What is expected:
Find every line containing the word "text" in the records below; report only how many there are.

(Items from a data source)
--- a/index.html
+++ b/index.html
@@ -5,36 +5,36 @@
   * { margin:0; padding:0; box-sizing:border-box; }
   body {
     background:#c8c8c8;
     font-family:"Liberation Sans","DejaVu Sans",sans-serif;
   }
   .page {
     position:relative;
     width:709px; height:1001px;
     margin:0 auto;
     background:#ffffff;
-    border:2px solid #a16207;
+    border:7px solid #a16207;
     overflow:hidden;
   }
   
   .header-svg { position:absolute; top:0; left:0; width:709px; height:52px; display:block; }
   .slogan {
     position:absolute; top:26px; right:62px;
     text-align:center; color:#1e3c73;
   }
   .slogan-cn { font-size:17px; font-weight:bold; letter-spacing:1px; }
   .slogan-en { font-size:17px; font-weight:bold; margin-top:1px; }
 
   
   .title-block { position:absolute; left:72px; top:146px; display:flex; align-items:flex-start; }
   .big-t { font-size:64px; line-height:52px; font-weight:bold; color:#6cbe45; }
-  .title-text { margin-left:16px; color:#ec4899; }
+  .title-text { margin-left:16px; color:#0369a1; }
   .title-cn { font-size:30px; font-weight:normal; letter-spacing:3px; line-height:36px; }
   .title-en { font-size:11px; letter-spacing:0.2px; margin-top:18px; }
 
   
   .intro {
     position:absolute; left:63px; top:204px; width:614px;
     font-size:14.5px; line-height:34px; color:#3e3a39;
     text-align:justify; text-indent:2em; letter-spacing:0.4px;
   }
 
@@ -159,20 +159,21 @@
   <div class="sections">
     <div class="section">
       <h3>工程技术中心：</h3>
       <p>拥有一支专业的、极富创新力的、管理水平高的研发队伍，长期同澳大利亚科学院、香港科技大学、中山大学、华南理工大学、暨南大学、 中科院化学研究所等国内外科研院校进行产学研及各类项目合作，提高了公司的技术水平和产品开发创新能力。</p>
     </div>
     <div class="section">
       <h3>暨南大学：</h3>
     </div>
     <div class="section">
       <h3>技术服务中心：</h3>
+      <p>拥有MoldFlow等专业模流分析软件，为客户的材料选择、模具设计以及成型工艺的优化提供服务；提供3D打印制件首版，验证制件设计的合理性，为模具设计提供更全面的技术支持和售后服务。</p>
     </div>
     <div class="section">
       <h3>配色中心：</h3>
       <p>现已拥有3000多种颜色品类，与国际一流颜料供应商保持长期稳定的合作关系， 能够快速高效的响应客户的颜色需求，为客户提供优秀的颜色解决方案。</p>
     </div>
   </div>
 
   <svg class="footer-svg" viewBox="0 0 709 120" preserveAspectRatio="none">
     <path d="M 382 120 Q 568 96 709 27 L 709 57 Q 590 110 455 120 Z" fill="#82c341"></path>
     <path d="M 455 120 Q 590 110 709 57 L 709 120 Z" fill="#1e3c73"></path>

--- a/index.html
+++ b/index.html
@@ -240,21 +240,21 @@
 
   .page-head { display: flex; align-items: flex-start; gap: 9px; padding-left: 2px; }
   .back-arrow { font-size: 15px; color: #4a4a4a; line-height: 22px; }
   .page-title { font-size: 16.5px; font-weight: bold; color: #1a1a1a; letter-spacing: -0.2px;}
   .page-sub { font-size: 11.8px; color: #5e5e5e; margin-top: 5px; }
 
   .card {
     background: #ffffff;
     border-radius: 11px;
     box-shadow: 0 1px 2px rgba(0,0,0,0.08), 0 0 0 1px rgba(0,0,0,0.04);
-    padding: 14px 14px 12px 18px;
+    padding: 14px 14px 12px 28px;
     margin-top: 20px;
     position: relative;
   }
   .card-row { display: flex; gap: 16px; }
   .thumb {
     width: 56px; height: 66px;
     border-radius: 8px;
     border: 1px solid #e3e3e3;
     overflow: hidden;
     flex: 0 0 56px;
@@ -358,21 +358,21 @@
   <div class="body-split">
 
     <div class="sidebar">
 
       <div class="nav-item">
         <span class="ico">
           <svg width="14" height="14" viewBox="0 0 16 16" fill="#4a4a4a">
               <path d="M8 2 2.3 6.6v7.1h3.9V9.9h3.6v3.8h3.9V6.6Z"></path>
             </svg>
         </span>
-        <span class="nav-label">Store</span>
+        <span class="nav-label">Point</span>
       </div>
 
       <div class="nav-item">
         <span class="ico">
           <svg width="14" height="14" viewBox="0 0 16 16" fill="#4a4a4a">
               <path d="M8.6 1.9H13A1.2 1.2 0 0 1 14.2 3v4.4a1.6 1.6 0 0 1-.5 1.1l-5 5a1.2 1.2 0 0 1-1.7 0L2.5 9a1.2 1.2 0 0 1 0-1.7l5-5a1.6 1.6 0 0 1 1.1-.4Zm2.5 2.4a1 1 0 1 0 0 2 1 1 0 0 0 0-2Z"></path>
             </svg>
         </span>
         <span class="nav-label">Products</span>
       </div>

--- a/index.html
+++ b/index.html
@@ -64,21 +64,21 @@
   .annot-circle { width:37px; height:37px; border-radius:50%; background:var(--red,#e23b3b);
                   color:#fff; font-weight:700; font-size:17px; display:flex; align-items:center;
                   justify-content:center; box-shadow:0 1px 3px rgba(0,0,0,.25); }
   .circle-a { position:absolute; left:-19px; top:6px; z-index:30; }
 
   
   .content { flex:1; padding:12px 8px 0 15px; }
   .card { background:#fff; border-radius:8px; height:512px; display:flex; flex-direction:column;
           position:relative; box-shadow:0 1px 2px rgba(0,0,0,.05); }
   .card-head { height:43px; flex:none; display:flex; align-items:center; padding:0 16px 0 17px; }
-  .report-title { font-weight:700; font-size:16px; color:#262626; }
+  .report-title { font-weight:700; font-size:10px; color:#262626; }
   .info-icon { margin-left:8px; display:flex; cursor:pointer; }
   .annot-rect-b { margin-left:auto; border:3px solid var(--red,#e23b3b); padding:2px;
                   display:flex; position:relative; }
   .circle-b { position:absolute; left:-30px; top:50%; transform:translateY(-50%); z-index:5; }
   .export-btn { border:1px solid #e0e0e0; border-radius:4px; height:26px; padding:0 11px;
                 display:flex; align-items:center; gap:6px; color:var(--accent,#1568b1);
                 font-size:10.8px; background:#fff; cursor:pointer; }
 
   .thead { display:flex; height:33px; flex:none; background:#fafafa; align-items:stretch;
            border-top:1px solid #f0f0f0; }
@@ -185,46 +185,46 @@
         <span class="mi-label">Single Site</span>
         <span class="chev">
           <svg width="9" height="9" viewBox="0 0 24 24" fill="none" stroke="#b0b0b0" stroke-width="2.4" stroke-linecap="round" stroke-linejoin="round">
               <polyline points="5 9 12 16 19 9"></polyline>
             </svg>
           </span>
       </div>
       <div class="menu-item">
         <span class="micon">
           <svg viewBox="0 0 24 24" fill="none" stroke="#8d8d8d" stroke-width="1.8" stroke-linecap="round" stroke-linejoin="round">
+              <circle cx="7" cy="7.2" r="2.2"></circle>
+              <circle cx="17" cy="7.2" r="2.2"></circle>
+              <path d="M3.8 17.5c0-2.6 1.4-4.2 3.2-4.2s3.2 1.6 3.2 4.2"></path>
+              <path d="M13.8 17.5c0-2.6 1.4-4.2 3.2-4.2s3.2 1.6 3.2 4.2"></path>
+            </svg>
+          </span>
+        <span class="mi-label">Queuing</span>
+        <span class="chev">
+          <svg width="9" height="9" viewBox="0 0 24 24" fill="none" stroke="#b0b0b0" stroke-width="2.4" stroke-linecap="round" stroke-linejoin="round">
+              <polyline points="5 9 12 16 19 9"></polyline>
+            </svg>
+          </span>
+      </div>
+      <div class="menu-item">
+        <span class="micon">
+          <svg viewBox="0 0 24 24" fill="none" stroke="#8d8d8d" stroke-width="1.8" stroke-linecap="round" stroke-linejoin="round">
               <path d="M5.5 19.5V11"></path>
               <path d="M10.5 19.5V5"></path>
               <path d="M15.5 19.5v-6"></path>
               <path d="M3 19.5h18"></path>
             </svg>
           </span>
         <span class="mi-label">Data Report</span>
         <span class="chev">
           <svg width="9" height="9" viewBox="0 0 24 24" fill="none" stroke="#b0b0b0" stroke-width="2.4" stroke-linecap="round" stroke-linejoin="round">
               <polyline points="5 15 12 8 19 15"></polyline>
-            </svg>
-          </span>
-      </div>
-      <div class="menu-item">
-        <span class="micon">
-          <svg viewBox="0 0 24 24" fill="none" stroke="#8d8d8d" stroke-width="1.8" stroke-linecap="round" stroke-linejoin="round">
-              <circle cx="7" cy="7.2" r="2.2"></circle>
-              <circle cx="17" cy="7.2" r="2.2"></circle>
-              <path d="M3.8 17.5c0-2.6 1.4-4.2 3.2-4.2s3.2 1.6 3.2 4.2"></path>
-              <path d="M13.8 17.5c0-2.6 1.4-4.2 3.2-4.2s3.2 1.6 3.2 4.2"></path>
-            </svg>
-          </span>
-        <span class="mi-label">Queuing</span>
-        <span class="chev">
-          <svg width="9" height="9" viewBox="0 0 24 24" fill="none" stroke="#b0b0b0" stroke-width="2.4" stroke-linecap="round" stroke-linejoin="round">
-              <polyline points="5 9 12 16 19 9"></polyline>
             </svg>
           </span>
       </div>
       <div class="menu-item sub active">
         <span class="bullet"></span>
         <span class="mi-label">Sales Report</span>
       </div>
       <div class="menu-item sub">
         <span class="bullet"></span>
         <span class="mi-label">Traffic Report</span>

Solved problem:
4